**TRY IT**
Two lines below mark the span: the one containing "invoice number: INV2015-684 -> INV2015-587" and the one containing "Tóner hp 641A". Set down both, plus every line between, exactly as they stand, and nothing else.

**DATA RECORDS**
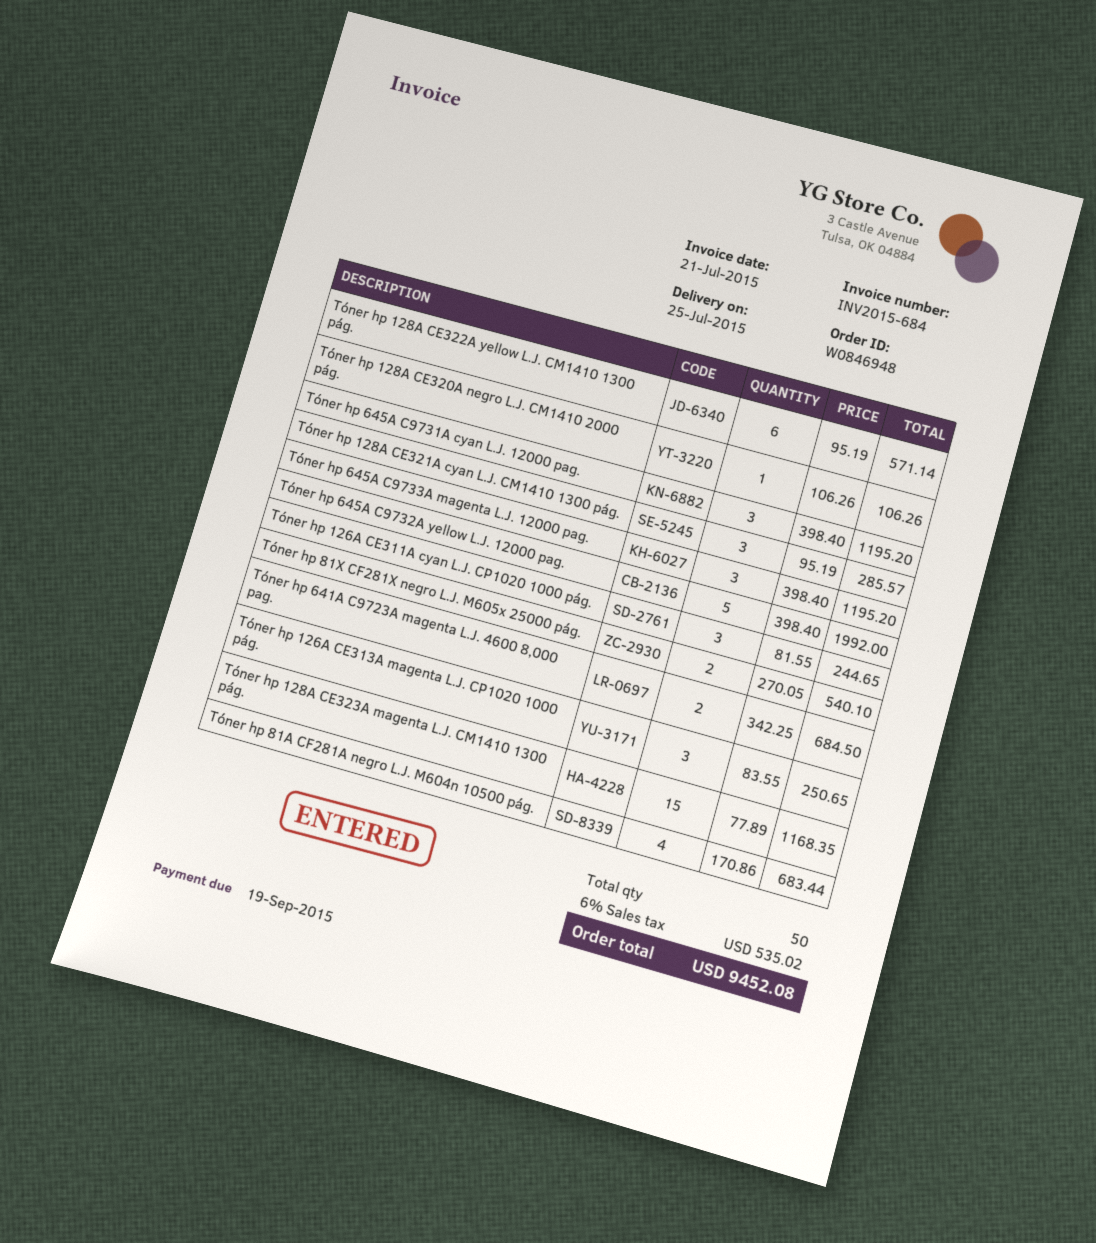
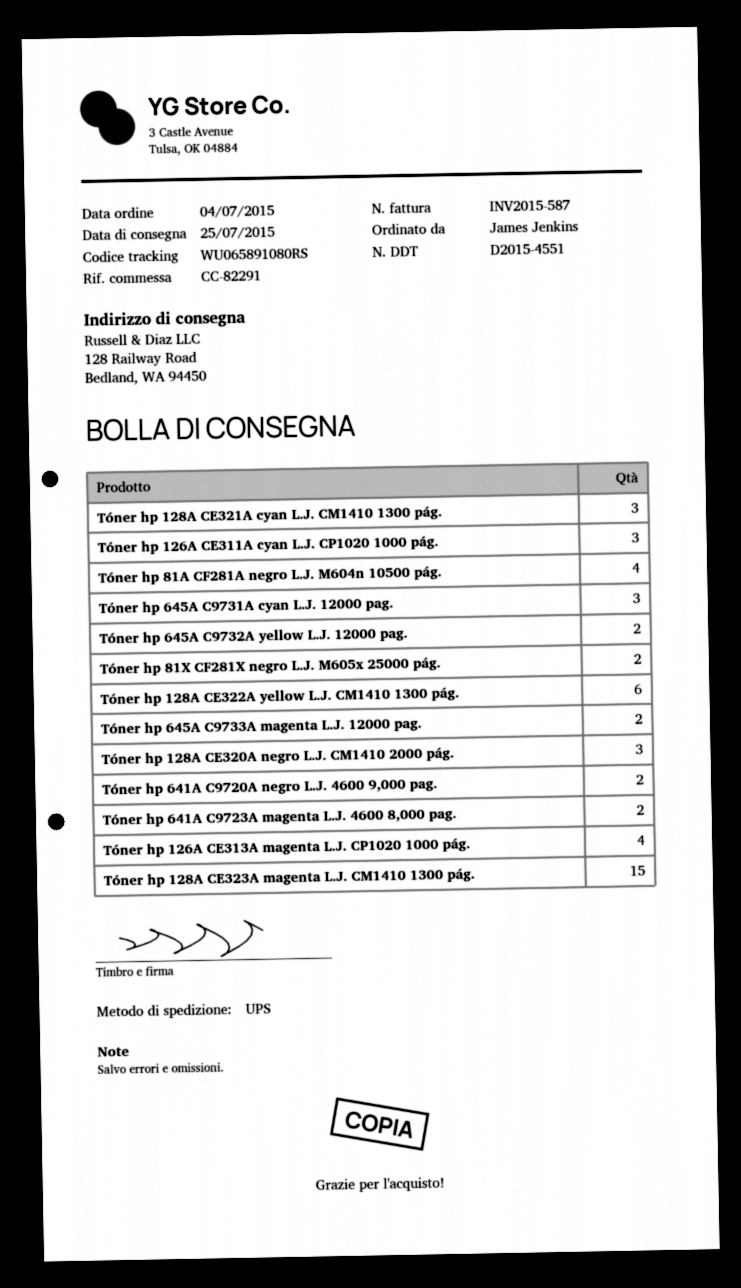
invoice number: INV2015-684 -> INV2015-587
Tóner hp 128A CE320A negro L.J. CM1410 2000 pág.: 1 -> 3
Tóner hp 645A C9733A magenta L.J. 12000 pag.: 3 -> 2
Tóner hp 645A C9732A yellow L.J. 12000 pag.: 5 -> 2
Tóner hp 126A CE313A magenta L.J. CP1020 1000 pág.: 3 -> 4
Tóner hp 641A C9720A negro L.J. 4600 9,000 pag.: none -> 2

---

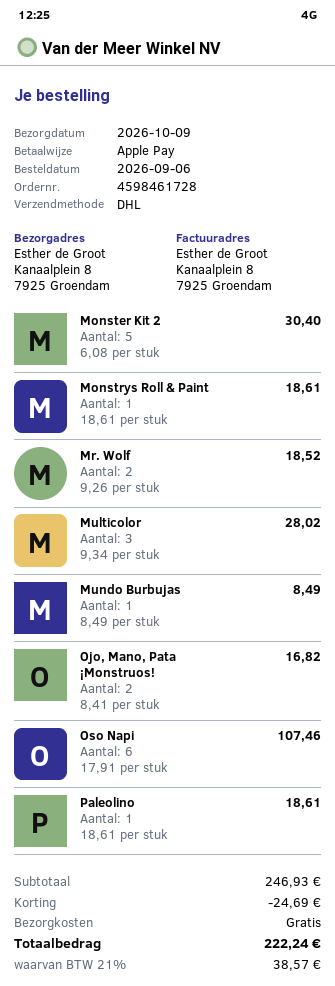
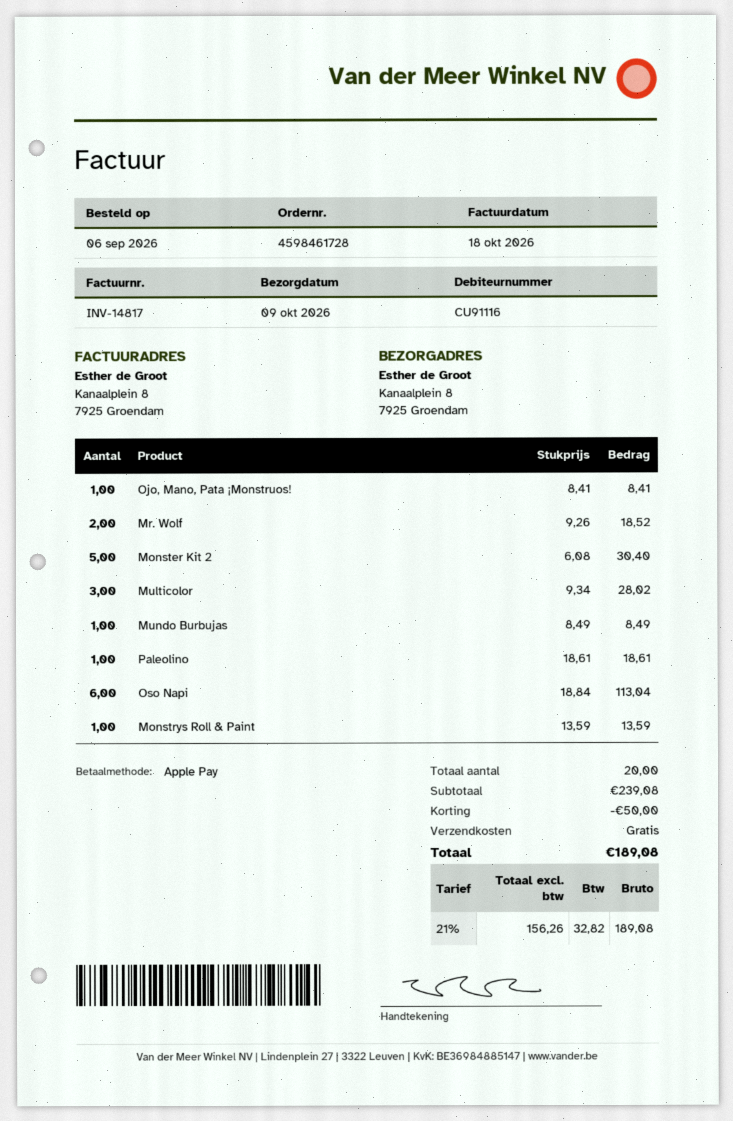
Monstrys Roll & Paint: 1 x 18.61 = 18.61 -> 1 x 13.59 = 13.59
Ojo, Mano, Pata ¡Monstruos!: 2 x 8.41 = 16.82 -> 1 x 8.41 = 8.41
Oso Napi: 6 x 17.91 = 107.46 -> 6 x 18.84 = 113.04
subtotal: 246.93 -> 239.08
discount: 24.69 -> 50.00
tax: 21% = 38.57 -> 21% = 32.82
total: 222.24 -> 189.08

---

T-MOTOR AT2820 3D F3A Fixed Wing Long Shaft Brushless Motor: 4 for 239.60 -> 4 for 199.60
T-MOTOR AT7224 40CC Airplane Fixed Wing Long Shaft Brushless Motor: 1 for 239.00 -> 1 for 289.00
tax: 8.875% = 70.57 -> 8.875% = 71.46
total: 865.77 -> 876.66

**ANSWER TO THIS TASK**
invoice number: INV2015-684 -> INV2015-587
Tóner hp 128A CE320A negro L.J. CM1410 2000 pág.: 1 -> 3
Tóner hp 645A C9733A magenta L.J. 12000 pag.: 3 -> 2
Tóner hp 645A C9732A yellow L.J. 12000 pag.: 5 -> 2
Tóner hp 126A CE313A magenta L.J. CP1020 1000 pág.: 3 -> 4
Tóner hp 641A C9720A negro L.J. 4600 9,000 pag.: none -> 2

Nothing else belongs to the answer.